Requirement: With pictures removed, print the listing exactly.

Information shown:
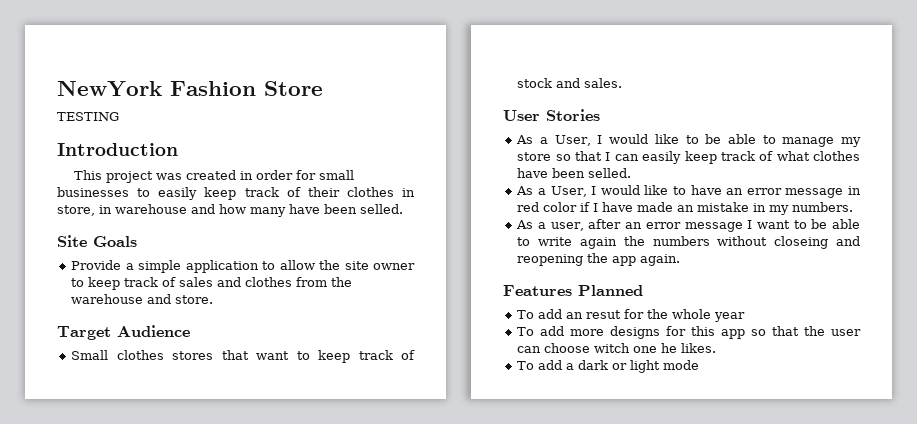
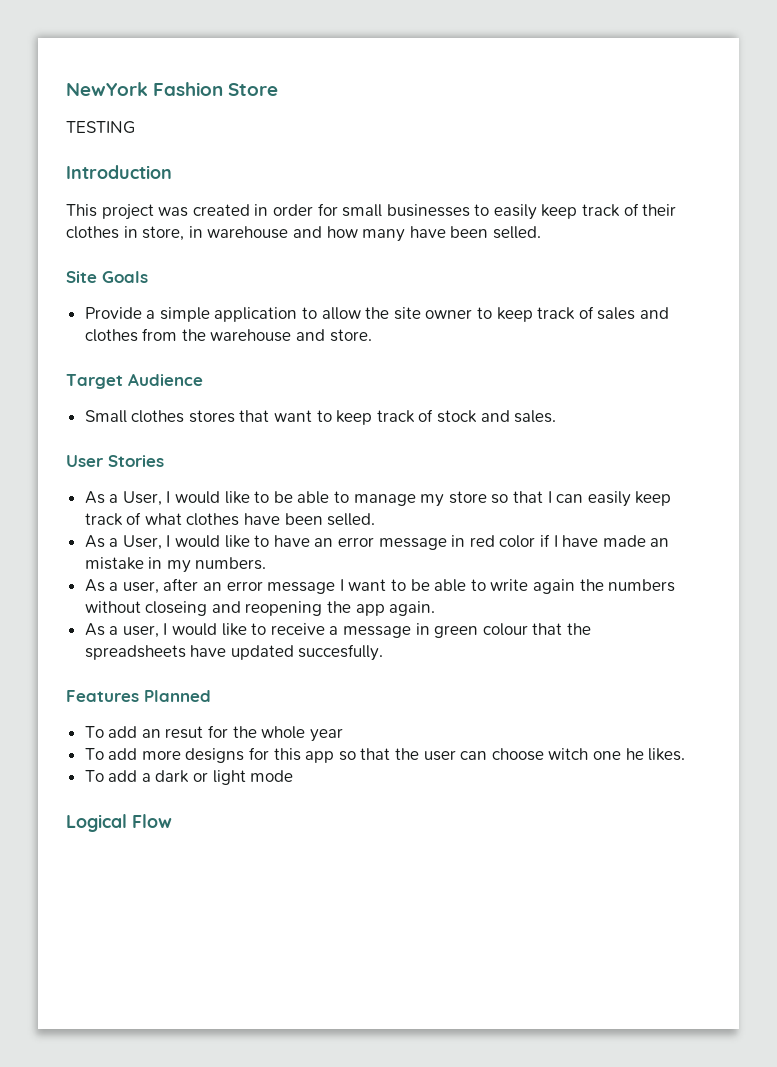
+ As a user, I would like to receive a message in green colour that the spreadsheets have updated succesfully.
+ Logical Flow

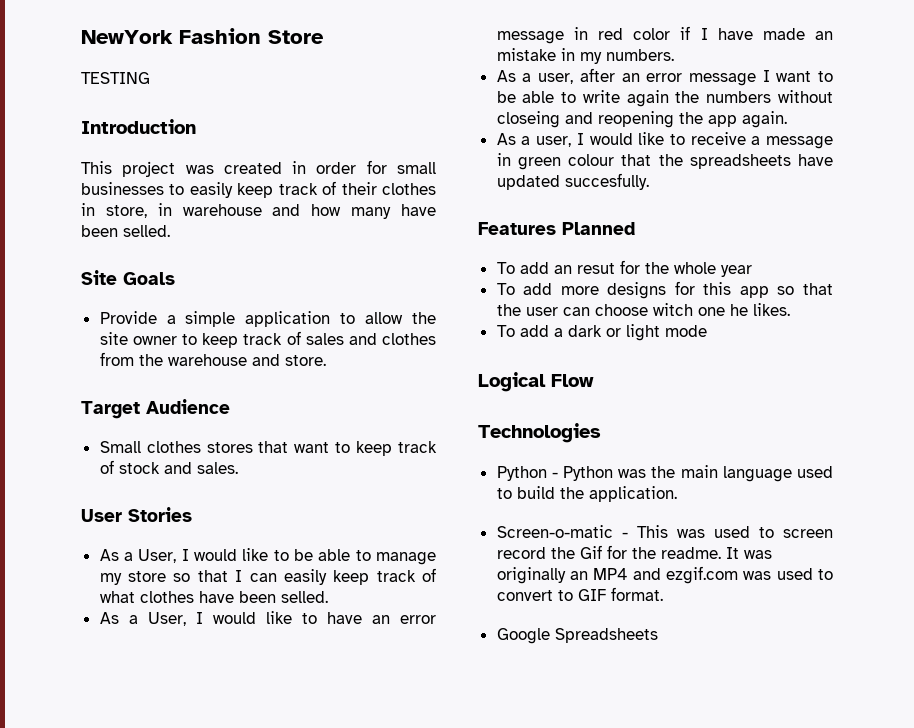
+ Technologies
+ Python - Python was the main language used to build the application.
+ Screen-o-matic - This was used to screen record the Gif for the readme. It was originally an MP4 and ezgif.com was used to convert to GIF format.
+ Google Spreadsheets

Task answer:
+ As a user, I would like to receive a message in green colour that the spreadsheets have updated succesfully.
+ Logical Flow

+ Technologies
+ Python - Python was the main language used to build the application.
+ Screen-o-matic - This was used to screen record the Gif for the readme. It was originally an MP4 and ezgif.com was used to convert to GIF format.
+ Google Spreadsheets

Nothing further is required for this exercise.